PPLLaVA: Varied Video Sequence Understanding With Prompt Guidance¶

Conference: ICLR 2026
OpenReview: https://openreview.net/forum?id=LOLhTA51tr
Code: TBC
Area: Video Understanding / Multimodal VLM
Keywords: Video LLM, Visual token compression, Prompt-guided pooling, CLIP, Long video understanding

TL;DR¶

To address the inefficiency caused by excessive visual tokens in Video LLMs, PPLLaVA utilizes a "prompt-video relevance map" calculated by CLIP as a dynamic 3D convolution kernel to compress tokens. This approach reduces visual sequences by up to 1/18 while preserving key information relevant to user instructions, achieving both speedup and performance gains across seven video understanding benchmarks.

Background & Motivation¶

Background: The mainstream approach for recent Video LLMs (e.g., LLaVA-Video, Qwen2.5-VL, InternVL3) is to feed all visual tokens from every frame into the LLM, relying on ultra-long contexts (often 16k+) to model temporal sequences for long video understanding.

Limitations of Prior Work: This "full-token" approach incurs massive computational overhead—vast numbers of visual tokens lead to slow inference and high memory consumption, making deployment difficult in real-time or resource-constrained scenarios. To alleviate this, existing methods use token compression: early methods used temporal average pooling (which loses temporal dynamics); long-video approaches introduced visual memory or keyframe selection (which are inflexible for short videos and slow due to frame-by-frame searching); conditional token pooling is more general, but pooling inevitably led to performance degradation, forcing existing models to conservatively compress by only 4x, compromising between efficiency and performance.

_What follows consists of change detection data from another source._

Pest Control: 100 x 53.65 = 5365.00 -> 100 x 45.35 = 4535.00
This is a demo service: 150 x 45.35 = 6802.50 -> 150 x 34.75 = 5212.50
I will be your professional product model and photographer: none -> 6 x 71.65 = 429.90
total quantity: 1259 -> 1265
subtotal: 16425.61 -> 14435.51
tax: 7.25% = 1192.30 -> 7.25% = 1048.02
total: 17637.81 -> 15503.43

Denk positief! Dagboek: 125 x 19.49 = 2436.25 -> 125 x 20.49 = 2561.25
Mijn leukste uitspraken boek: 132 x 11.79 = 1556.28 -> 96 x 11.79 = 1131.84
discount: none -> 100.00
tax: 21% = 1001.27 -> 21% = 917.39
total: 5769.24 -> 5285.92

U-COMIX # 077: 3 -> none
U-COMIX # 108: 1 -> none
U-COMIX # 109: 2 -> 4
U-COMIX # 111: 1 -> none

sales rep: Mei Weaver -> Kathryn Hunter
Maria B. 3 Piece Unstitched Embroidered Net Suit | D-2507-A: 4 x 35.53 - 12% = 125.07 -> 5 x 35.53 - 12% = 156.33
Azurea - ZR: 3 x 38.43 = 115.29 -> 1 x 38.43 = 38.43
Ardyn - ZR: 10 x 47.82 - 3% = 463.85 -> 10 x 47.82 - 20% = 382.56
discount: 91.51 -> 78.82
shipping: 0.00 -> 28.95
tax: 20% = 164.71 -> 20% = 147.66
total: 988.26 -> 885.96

Key Challenge: Can much more aggressive compression be achieved without performance loss? The authors argue the key lies in the redundancy of videos—critical information is often concentrated in a few frames, and user instructions usually only concern a small part of the video (Fig 1(a): the same video has different key segments for different questions). Much content is irrelevant to the current query. If only instruction-relevant visual features are preserved during compression, it should be possible to save tokens without losing (or even while gaining) performance.

Key Insight: While Q-Former achieves "token compression + instruction interaction," modern MLLMs have shifted toward simpler linear projections or MLPs for better training efficiency and faster inference. The authors pose a Core Problem: Can a pooling strategy be designed that maintains the token efficiency and instruction alignment of Q-Former while retaining the simplicity and scalability of current mainstream models?

Core Idea: Use "prompt-video token relevance weights" calculated by CLIP as a dynamic 3D convolution kernel for weighted pooling. This concentrates information from high-weight (instruction-relevant) frames while compressing visual tokens to any target size.

Method¶

Overall Architecture¶

Like most Video LLMs, PPLLaVA consists of a "vision encoder + mapping layer + LLM," but it adds a text encoder (CLIP-text) paired with the vision encoder. Given a \(T\)-frame video, the CLIP-ViT vision encoder extracts visual features \(V \in \mathbb{R}^{T \times W \times H \times D}\). Simultaneously, the user query is fed into the CLIP text encoder to obtain text features \(c\). These enter the core Prompt-guided Pooling module: first, fine-grained relevance scores \(S\) between each video token and the text are calculated; then, \(S\) is used as a convolution kernel weight to compress \(V\) into \(V' \in \mathbb{R}^{T' \times W' \times H' \times D}\) (reducing tokens by over 90%). \(V'\) is projected via an MLP and fed to the LLM. \(V'\) contains significantly fewer tokens than \(V\) and concentrates information relevant to the user's instructions.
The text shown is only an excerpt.